Sanno i centri antiviolenza quanti sono i padri, quelli che pagano tutti i mesi gli alimenti e che non possono neppure vedere i figli, che dopo anni e anni di battaglie legali (ché se fossero violenti certamente non compirebbero tutti i passaggi necessari richiesti dal punto di vista legale), avendo sulla testa, solo perché vogliono stare con i figli, lo stigma (immotivato e non sostanziato da alcuna denuncia o sentenza) del “violento”, nel momento in cui ricevono dal giudice l’ordine di vedere i figli, addirittura di trasferirli in casa propria, temporeggiano e non ce la fanno, impotenti, per non fare soffrire i figli, perché non si verifichi mai una Cittadella 2 e perché non c’è alcuna collaborazione da parte della madre? Lo sanno i centri antiviolenza in quanti casi donne che pensano che i figli hanno da stare solo con le madri, perché così natura vorrebbe, contrariamente ad ogni lotta che parla di diritti sulle questioni di genere e condivisione del lavoro di cura, si rifiutano di concedere l’affido condiviso dei figli che a loro sta scomodo, stretto e così finiscono per viverlo con malumori atroci? Hanno affrontato l’argomento in maniera seria ed equilibrata tentando di dare una risposta ad un problema che non può certamente essere affrontato in maniera ideologica?
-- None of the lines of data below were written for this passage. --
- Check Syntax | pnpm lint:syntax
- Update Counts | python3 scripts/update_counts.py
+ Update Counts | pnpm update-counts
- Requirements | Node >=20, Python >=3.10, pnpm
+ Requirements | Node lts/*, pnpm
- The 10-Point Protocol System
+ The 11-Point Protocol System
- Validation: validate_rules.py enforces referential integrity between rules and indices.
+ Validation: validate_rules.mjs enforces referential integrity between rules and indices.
Il ruolo di chi analizza e previene la violenza non può essere quello di aderire a logiche di parte dove non si coglie che è passato il tempo in cui i figli restavano con le madri anche dopo le separazioni perché ci sono madri, oggi, che per esempio, i figli hanno certamente il diritto, la necessità, di consegnarli anche alla responsabilità dei padri invece che delle nonne che sono quelle che sempre suppliscono anche alle esigenze delle donne separate. Per non parlare del diritto dei figli di non essere utilizzati a seconda degli umori dei rispettivi genitori.
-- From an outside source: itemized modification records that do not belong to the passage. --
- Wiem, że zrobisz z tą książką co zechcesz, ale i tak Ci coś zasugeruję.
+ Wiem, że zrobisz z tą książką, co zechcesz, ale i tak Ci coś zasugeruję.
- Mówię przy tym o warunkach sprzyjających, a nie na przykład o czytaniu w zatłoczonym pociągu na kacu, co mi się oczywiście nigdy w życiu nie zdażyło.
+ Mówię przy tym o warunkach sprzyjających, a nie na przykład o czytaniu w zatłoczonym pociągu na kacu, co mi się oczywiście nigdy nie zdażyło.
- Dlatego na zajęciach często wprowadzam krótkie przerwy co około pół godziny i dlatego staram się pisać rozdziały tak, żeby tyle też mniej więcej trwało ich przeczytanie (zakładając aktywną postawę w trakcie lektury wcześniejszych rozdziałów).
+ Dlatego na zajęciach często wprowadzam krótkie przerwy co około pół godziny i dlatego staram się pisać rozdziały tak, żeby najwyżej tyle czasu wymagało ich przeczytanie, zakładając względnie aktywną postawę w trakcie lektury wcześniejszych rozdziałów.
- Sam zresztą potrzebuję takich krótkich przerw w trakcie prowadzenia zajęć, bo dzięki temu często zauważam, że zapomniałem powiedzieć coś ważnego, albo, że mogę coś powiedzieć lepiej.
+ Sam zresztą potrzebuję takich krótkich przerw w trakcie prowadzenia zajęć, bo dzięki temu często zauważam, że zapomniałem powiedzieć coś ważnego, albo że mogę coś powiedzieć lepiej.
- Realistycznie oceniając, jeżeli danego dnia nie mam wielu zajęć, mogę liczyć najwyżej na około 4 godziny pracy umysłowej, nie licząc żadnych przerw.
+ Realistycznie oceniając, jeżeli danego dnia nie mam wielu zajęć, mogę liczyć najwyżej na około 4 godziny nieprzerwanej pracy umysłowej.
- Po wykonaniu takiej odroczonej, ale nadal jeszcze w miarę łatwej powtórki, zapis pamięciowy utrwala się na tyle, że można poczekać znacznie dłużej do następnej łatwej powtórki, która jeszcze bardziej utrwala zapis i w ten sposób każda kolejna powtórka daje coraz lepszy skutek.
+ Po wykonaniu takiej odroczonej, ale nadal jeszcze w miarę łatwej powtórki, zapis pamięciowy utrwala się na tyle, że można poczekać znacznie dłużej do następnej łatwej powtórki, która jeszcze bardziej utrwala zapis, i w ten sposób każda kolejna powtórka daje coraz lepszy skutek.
Dunque, rifaccio la domanda: l’affido condiviso, per i centri antiviolenza, dovrebbe decadere all’atto della denuncia da parte della donna o ci troviamo ancora in uno Stato di diritto per cui i figli non possono essere strumento di contesa, chiunque sia a innescarla, e prima di arrivare a qualunque sottrazione di diritti si attende una sentenza?